EXERCISE GOAL:
In the entries below, find the line with "row exceeds: 300 | 2.01 | 4.01 | 18 -> none" and transcribe it and every line after it exactly, through the last line, without pictures.

(Change detection outputs)
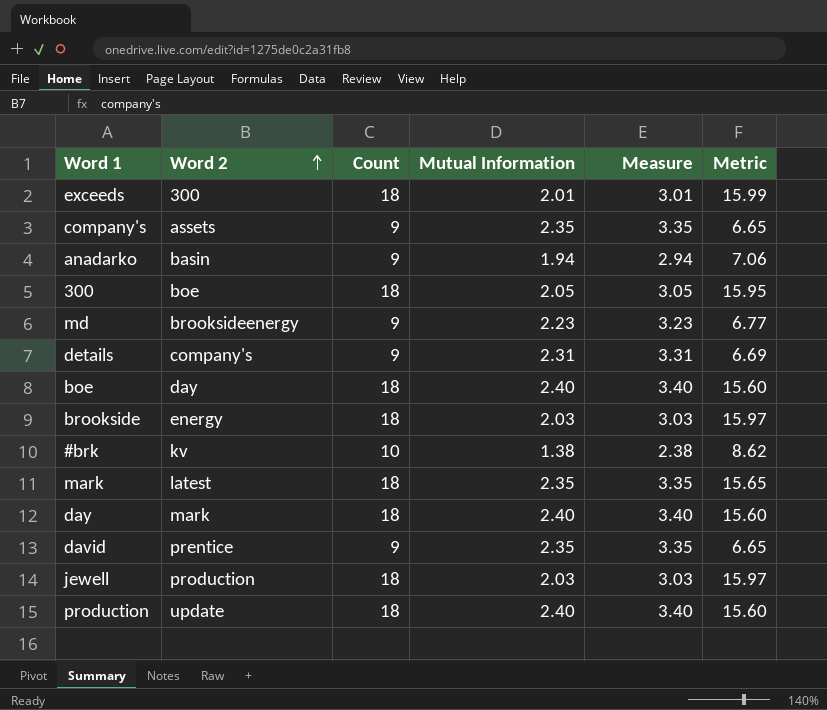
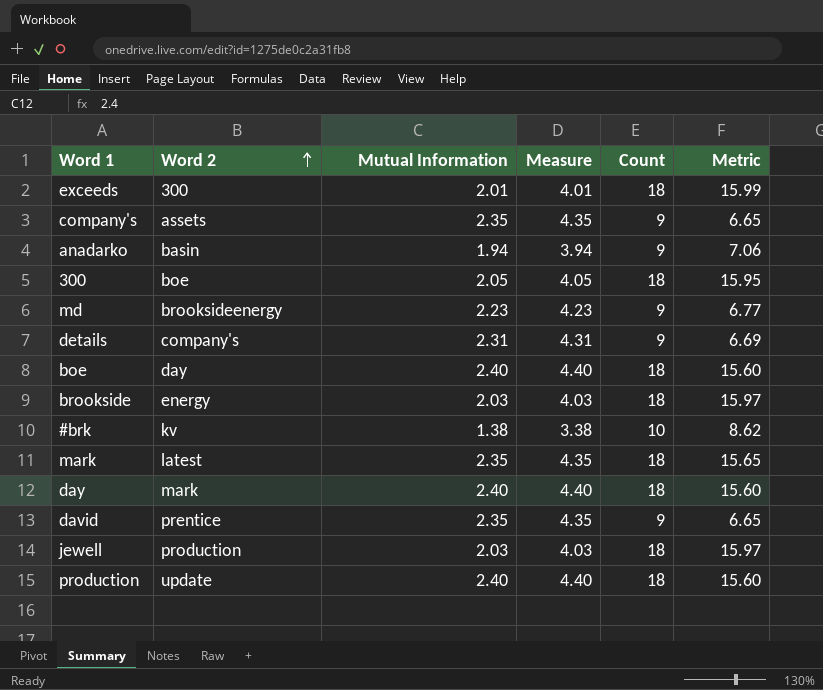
column Measure | formula: [Mutual Information] + 1 -> [Mutual Information] + 2
column Count | position: 3 -> 5

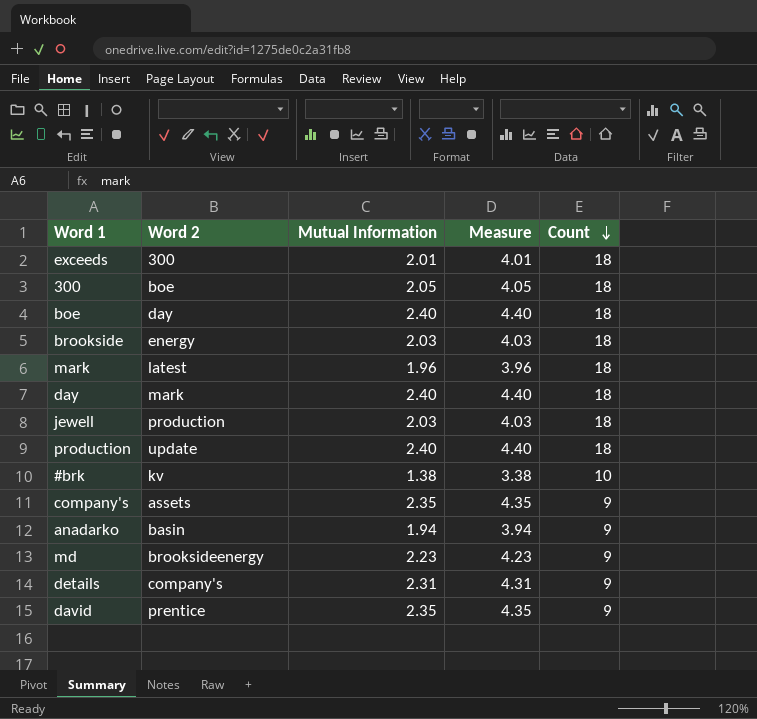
row order: Word 2 ascending -> Count descending
column Metric | formula: [Count] - [Mutual Information] -> none
mark | Mutual Information: 2.35 -> 1.96
mark | Measure: 4.35 -> 3.96

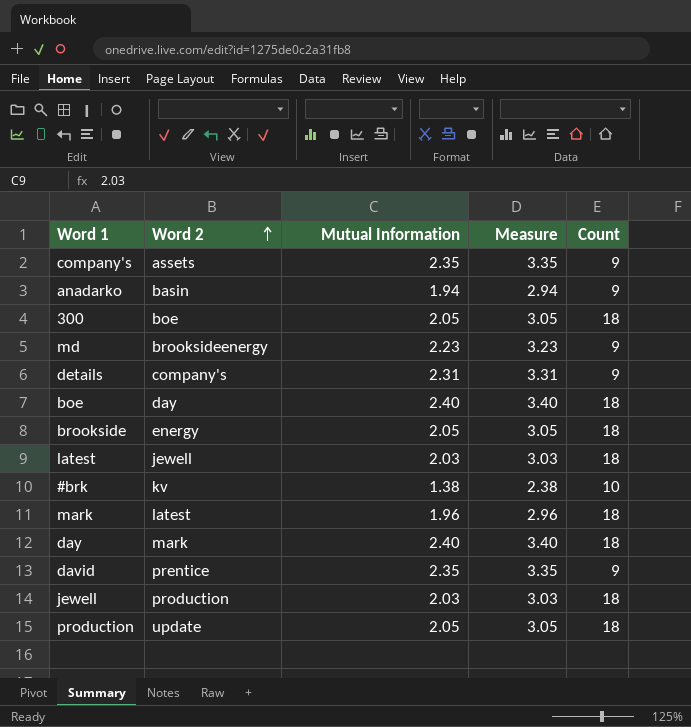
row order: Count descending -> Word 2 ascending
column Measure | formula: [Mutual Information] + 2 -> [Mutual Information] + 1
row exceeds: 300 | 2.01 | 4.01 | 18 -> none
brookside | Mutual Information: 2.03 -> 2.05
row latest: none -> jewell | 2.03 | 3.03 | 18
production | Mutual Information: 2.40 -> 2.05

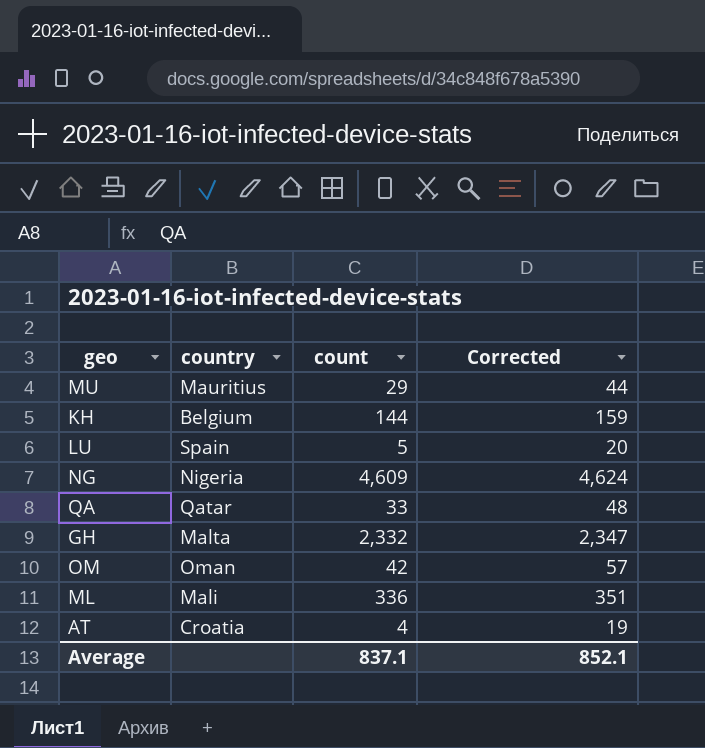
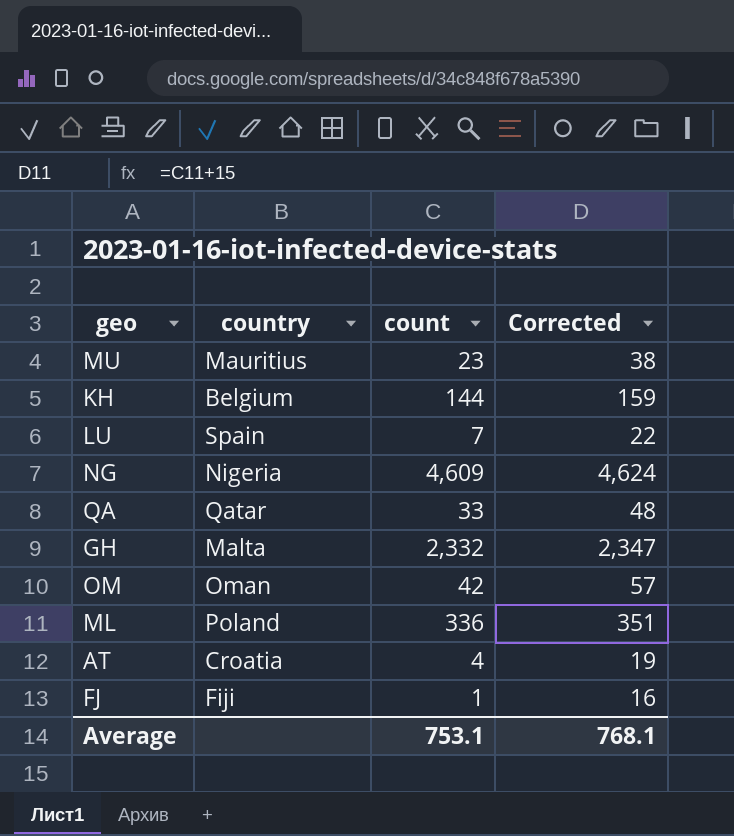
MU | count: 29 -> 23
MU | Corrected: 44 -> 38
LU | count: 5 -> 7
LU | Corrected: 20 -> 22
ML | country: Mali -> Poland
row FJ: none -> Fiji | 1 | 16
Average | count: 837.1 -> 753.1
Average | Corrected: 852.1 -> 768.1

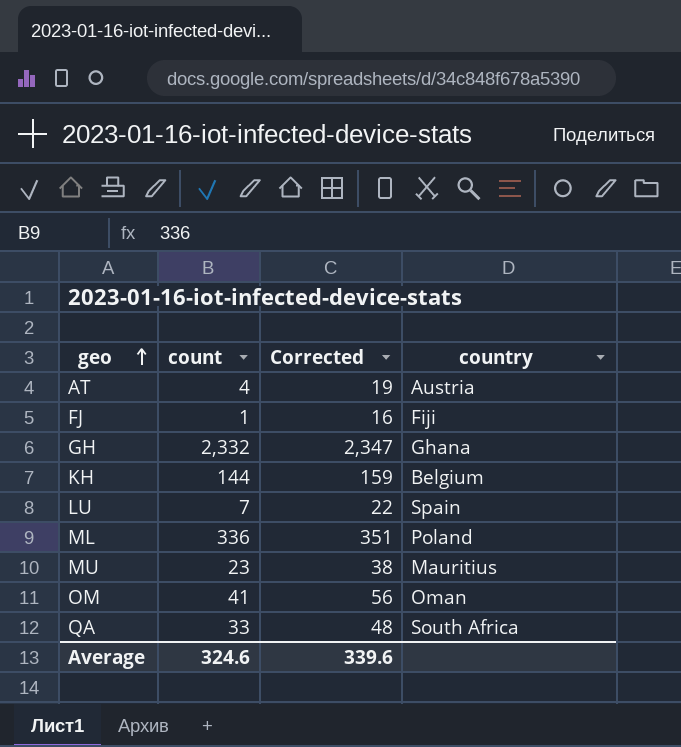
row order: none -> geo ascending
column country | position: 2 -> 4
row NG: Nigeria | 4,609 | 4,624 -> none
AT | country: Croatia -> Austria
GH | country: Malta -> Ghana
OM | count: 42 -> 41
OM | Corrected: 57 -> 56
QA | country: Qatar -> South Africa
Average | count: 753.1 -> 324.6
Average | Corrected: 768.1 -> 339.6

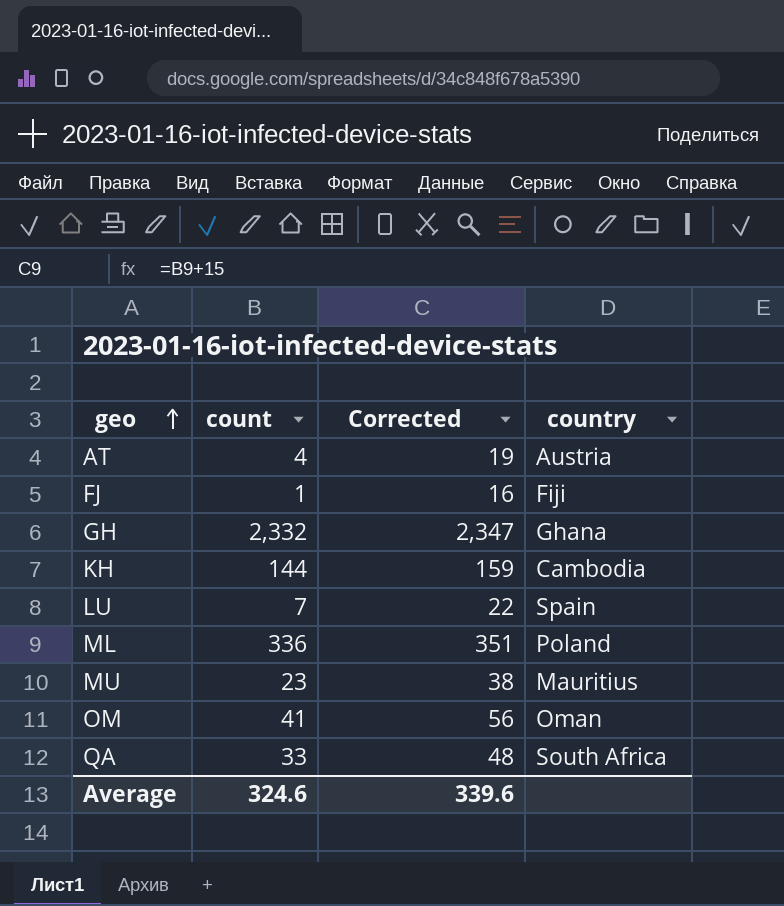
KH | country: Belgium -> Cambodia

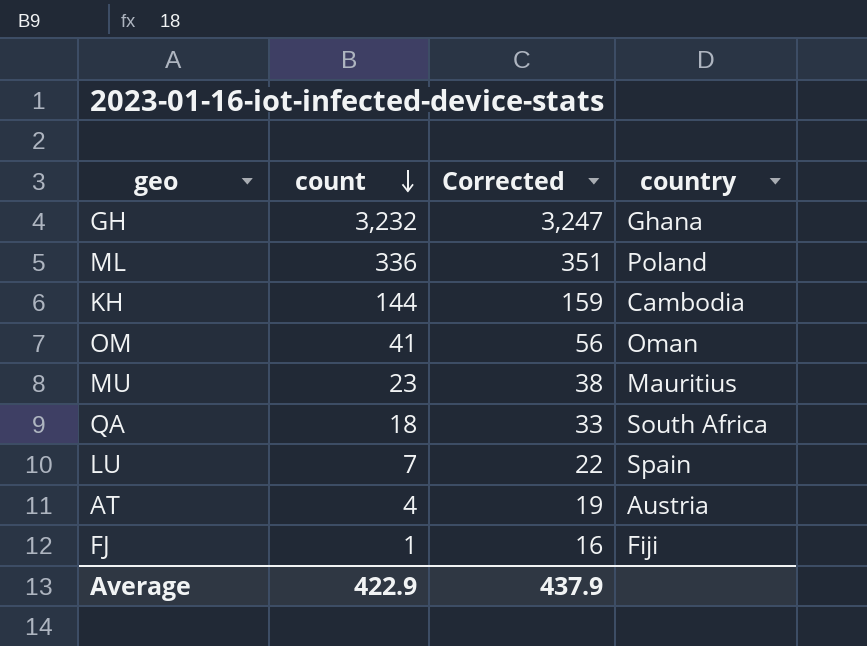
row order: geo ascending -> count descending
GH | count: 2,332 -> 3,232
GH | Corrected: 2,347 -> 3,247
QA | count: 33 -> 18
QA | Corrected: 48 -> 33
Average | count: 324.6 -> 422.9
Average | Corrected: 339.6 -> 437.9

SOLUTION FOR THIS TASK:
row exceeds: 300 | 2.01 | 4.01 | 18 -> none
brookside | Mutual Information: 2.03 -> 2.05
row latest: none -> jewell | 2.03 | 3.03 | 18
production | Mutual Information: 2.40 -> 2.05

MU | count: 29 -> 23
MU | Corrected: 44 -> 38
LU | count: 5 -> 7
LU | Corrected: 20 -> 22
ML | country: Mali -> Poland
row FJ: none -> Fiji | 1 | 16
Average | count: 837.1 -> 753.1
Average | Corrected: 852.1 -> 768.1

row order: none -> geo ascending
column country | position: 2 -> 4
row NG: Nigeria | 4,609 | 4,624 -> none
AT | country: Croatia -> Austria
GH | country: Malta -> Ghana
OM | count: 42 -> 41
OM | Corrected: 57 -> 56
QA | country: Qatar -> South Africa
Average | count: 753.1 -> 324.6
Average | Corrected: 768.1 -> 339.6

KH | country: Belgium -> Cambodia

row order: geo ascending -> count descending
GH | count: 2,332 -> 3,232
GH | Corrected: 2,347 -> 3,247
QA | count: 33 -> 18
QA | Corrected: 48 -> 33
Average | count: 324.6 -> 422.9
Average | Corrected: 339.6 -> 437.9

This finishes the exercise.